Exercise directions: Drop every picture, then repeat the records exactly.

Data extracts:
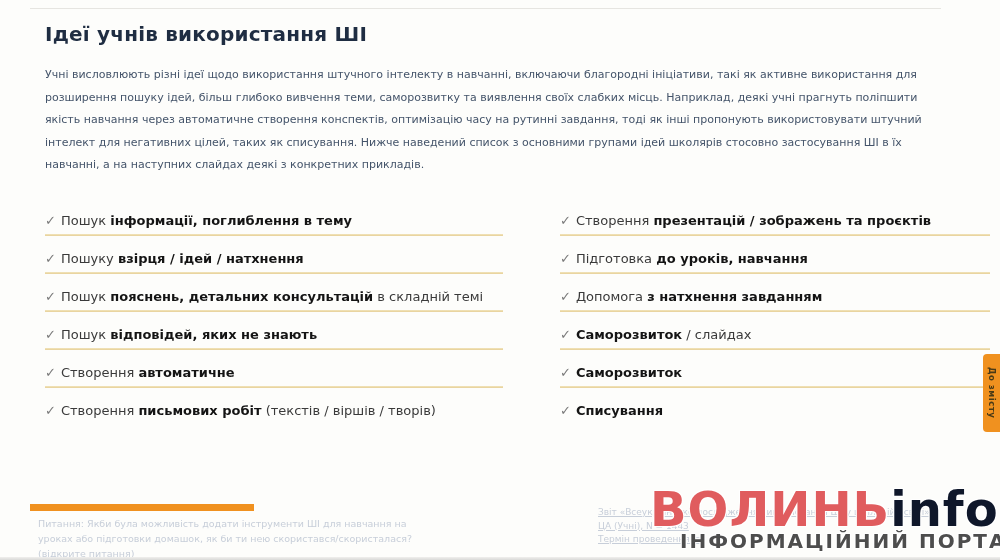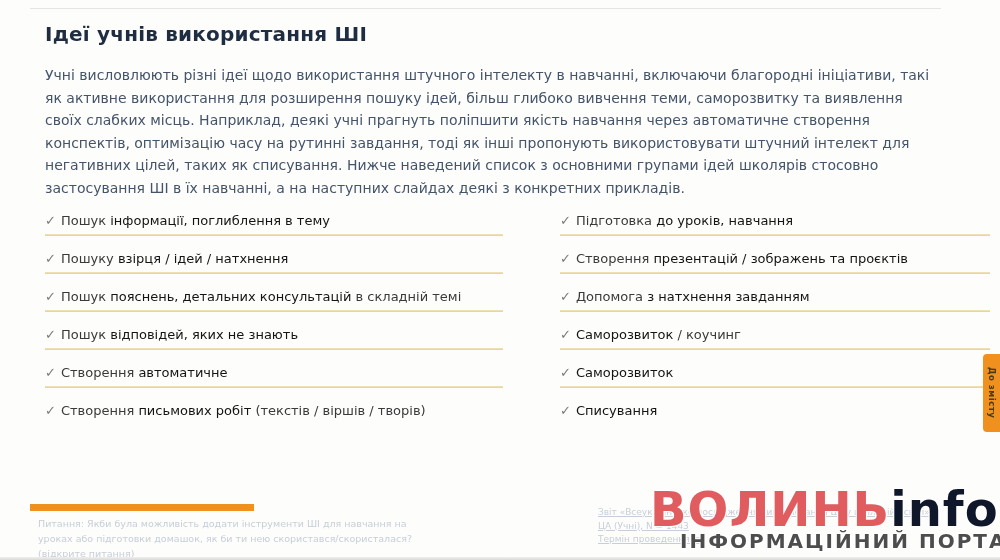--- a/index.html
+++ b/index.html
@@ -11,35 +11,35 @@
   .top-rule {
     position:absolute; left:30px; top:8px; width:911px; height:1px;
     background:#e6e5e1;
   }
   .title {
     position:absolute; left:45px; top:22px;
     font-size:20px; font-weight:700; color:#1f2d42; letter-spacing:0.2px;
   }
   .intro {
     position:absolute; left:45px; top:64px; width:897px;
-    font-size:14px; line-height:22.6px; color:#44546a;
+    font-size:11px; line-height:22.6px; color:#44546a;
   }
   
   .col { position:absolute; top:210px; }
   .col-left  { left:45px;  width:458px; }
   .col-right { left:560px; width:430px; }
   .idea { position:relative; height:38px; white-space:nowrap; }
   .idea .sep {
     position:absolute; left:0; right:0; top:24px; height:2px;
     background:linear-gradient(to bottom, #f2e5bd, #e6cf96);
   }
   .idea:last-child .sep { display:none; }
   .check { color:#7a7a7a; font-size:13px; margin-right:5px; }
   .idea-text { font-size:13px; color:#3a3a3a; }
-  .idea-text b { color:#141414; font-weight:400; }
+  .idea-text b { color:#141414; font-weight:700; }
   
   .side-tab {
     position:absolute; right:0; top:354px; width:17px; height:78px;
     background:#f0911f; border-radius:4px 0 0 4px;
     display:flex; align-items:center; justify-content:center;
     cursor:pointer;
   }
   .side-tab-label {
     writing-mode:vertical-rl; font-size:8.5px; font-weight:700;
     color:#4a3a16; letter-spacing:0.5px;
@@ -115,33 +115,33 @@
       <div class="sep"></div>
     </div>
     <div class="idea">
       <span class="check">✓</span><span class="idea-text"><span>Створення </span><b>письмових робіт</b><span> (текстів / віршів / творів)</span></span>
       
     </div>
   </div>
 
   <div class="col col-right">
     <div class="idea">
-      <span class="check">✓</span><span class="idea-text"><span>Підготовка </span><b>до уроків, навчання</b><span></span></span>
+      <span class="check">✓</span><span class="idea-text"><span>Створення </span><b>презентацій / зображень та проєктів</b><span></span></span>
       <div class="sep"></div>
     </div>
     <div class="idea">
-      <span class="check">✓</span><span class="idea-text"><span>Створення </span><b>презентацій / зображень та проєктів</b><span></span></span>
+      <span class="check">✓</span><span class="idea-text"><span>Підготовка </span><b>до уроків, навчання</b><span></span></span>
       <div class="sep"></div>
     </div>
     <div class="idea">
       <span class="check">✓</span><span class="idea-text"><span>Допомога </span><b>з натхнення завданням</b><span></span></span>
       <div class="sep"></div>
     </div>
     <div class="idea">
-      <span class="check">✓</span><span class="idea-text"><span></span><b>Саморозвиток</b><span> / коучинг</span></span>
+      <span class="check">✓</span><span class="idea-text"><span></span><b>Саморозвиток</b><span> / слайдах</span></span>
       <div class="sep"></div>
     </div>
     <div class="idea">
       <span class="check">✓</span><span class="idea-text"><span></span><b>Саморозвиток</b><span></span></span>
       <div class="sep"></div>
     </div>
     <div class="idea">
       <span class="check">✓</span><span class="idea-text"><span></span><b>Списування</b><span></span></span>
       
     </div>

Answer to the exercise:
--- a/index.html
+++ b/index.html
@@ -11,35 +11,35 @@
   .top-rule {
     position:absolute; left:30px; top:8px; width:911px; height:1px;
     background:#e6e5e1;
   }
   .title {
     position:absolute; left:45px; top:22px;
     font-size:20px; font-weight:700; color:#1f2d42; letter-spacing:0.2px;
   }
   .intro {
     position:absolute; left:45px; top:64px; width:897px;
-    font-size:14px; line-height:22.6px; color:#44546a;
+    font-size:11px; line-height:22.6px; color:#44546a;
   }
   
   .col { position:absolute; top:210px; }
   .col-left  { left:45px;  width:458px; }
   .col-right { left:560px; width:430px; }
   .idea { position:relative; height:38px; white-space:nowrap; }
   .idea .sep {
     position:absolute; left:0; right:0; top:24px; height:2px;
     background:linear-gradient(to bottom, #f2e5bd, #e6cf96);
   }
   .idea:last-child .sep { display:none; }
   .check { color:#7a7a7a; font-size:13px; margin-right:5px; }
   .idea-text { font-size:13px; color:#3a3a3a; }
-  .idea-text b { color:#141414; font-weight:400; }
+  .idea-text b { color:#141414; font-weight:700; }
   
   .side-tab {
     position:absolute; right:0; top:354px; width:17px; height:78px;
     background:#f0911f; border-radius:4px 0 0 4px;
     display:flex; align-items:center; justify-content:center;
     cursor:pointer;
   }
   .side-tab-label {
     writing-mode:vertical-rl; font-size:8.5px; font-weight:700;
     color:#4a3a16; letter-spacing:0.5px;
@@ -115,33 +115,33 @@
       <div class="sep"></div>
     </div>
     <div class="idea">
       <span class="check">✓</span><span class="idea-text"><span>Створення </span><b>письмових робіт</b><span> (текстів / віршів / творів)</span></span>
       
     </div>
   </div>
 
   <div class="col col-right">
     <div class="idea">
-      <span class="check">✓</span><span class="idea-text"><span>Підготовка </span><b>до уроків, навчання</b><span></span></span>
+      <span class="check">✓</span><span class="idea-text"><span>Створення </span><b>презентацій / зображень та проєктів</b><span></span></span>
       <div class="sep"></div>
     </div>
     <div class="idea">
-      <span class="check">✓</span><span class="idea-text"><span>Створення </span><b>презентацій / зображень та проєктів</b><span></span></span>
+      <span class="check">✓</span><span class="idea-text"><span>Підготовка </span><b>до уроків, навчання</b><span></span></span>
       <div class="sep"></div>
     </div>
     <div class="idea">
       <span class="check">✓</span><span class="idea-text"><span>Допомога </span><b>з натхнення завданням</b><span></span></span>
       <div class="sep"></div>
     </div>
     <div class="idea">
-      <span class="check">✓</span><span class="idea-text"><span></span><b>Саморозвиток</b><span> / коучинг</span></span>
+      <span class="check">✓</span><span class="idea-text"><span></span><b>Саморозвиток</b><span> / слайдах</span></span>
       <div class="sep"></div>
     </div>
     <div class="idea">
       <span class="check">✓</span><span class="idea-text"><span></span><b>Саморозвиток</b><span></span></span>
       <div class="sep"></div>
     </div>
     <div class="idea">
       <span class="check">✓</span><span class="idea-text"><span></span><b>Списування</b><span></span></span>
       
     </div>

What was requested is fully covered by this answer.